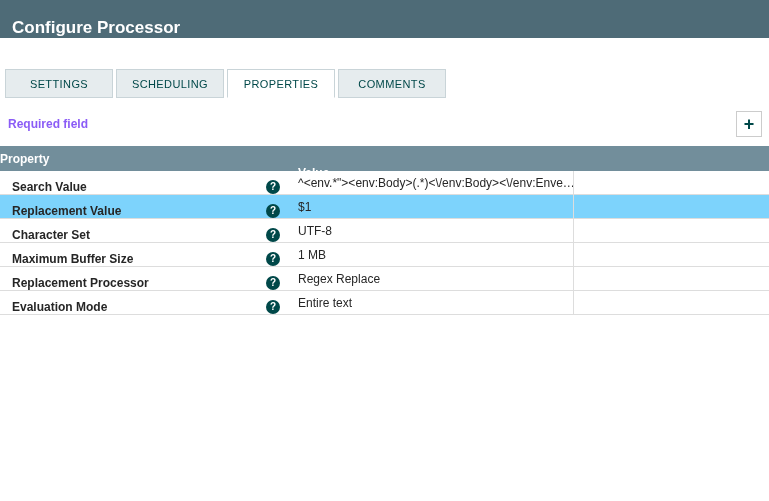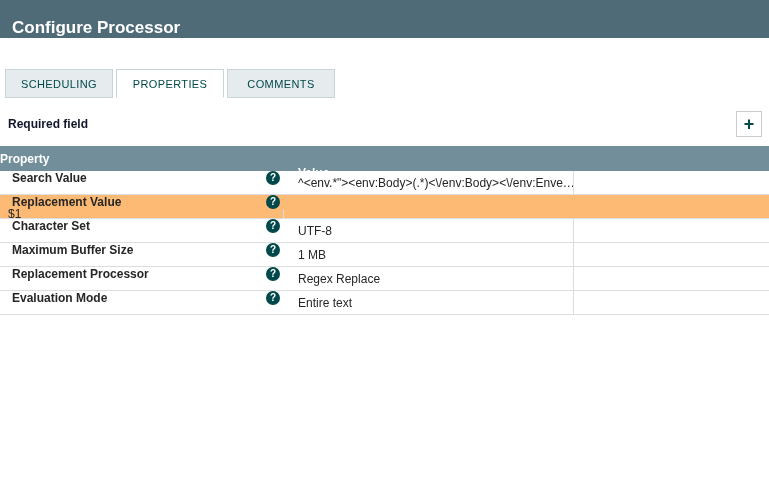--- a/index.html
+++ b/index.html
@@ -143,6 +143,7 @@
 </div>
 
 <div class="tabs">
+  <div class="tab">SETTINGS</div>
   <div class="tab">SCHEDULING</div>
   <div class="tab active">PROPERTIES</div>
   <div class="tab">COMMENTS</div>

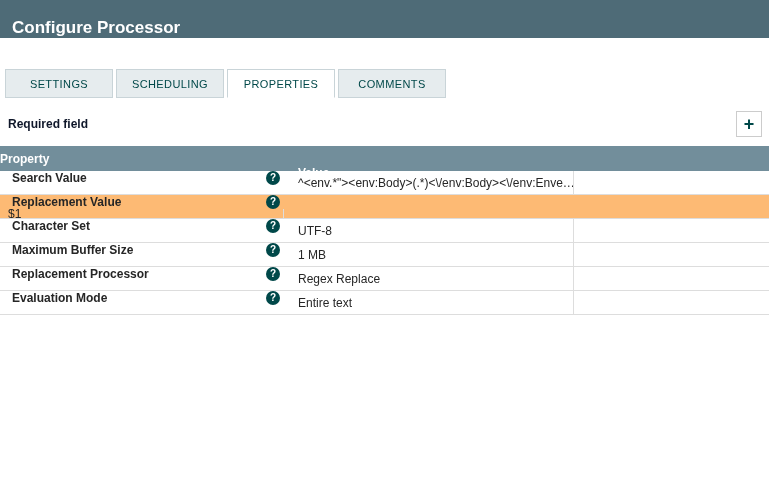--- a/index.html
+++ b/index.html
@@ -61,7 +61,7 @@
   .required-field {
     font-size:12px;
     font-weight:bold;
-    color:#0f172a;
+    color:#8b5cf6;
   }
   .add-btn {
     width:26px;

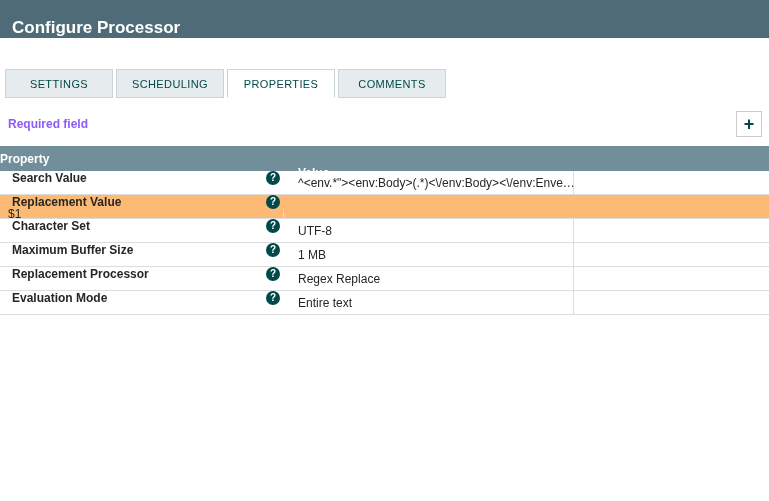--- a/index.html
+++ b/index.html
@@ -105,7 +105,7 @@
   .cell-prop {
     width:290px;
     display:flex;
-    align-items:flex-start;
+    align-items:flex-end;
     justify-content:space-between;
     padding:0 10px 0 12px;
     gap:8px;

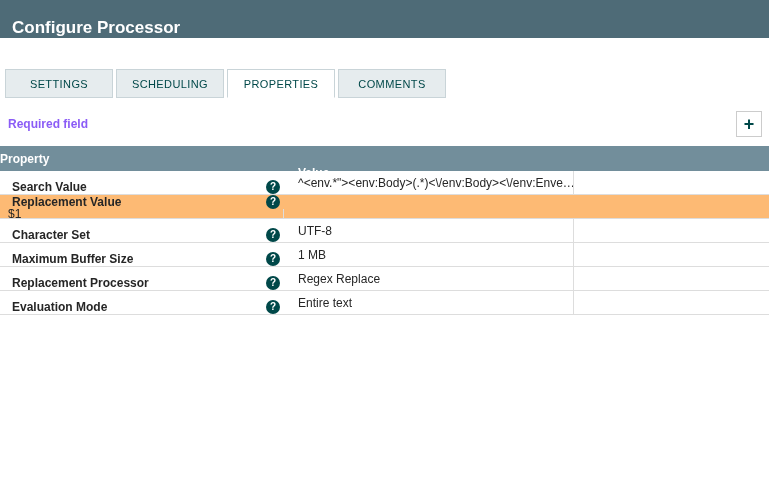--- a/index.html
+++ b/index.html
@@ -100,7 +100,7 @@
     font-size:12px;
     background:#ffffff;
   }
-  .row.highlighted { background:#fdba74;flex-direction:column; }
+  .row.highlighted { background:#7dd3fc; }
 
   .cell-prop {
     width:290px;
=====
» BRIEF: In the copy, include every entry above exactly and leave out each picture.

» EXPECTED ANSWER:
--- a/index.html
+++ b/index.html
@@ -143,6 +143,7 @@
 </div>
 
 <div class="tabs">
+  <div class="tab">SETTINGS</div>
   <div class="tab">SCHEDULING</div>
   <div class="tab active">PROPERTIES</div>
   <div class="tab">COMMENTS</div>

--- a/index.html
+++ b/index.html
@@ -61,7 +61,7 @@
   .required-field {
     font-size:12px;
     font-weight:bold;
-    color:#0f172a;
+    color:#8b5cf6;
   }
   .add-btn {
     width:26px;

--- a/index.html
+++ b/index.html
@@ -105,7 +105,7 @@
   .cell-prop {
     width:290px;
     display:flex;
-    align-items:flex-start;
+    align-items:flex-end;
     justify-content:space-between;
     padding:0 10px 0 12px;
     gap:8px;

--- a/index.html
+++ b/index.html
@@ -100,7 +100,7 @@
     font-size:12px;
     background:#ffffff;
   }
-  .row.highlighted { background:#fdba74;flex-direction:column; }
+  .row.highlighted { background:#7dd3fc; }
 
   .cell-prop {
     width:290px;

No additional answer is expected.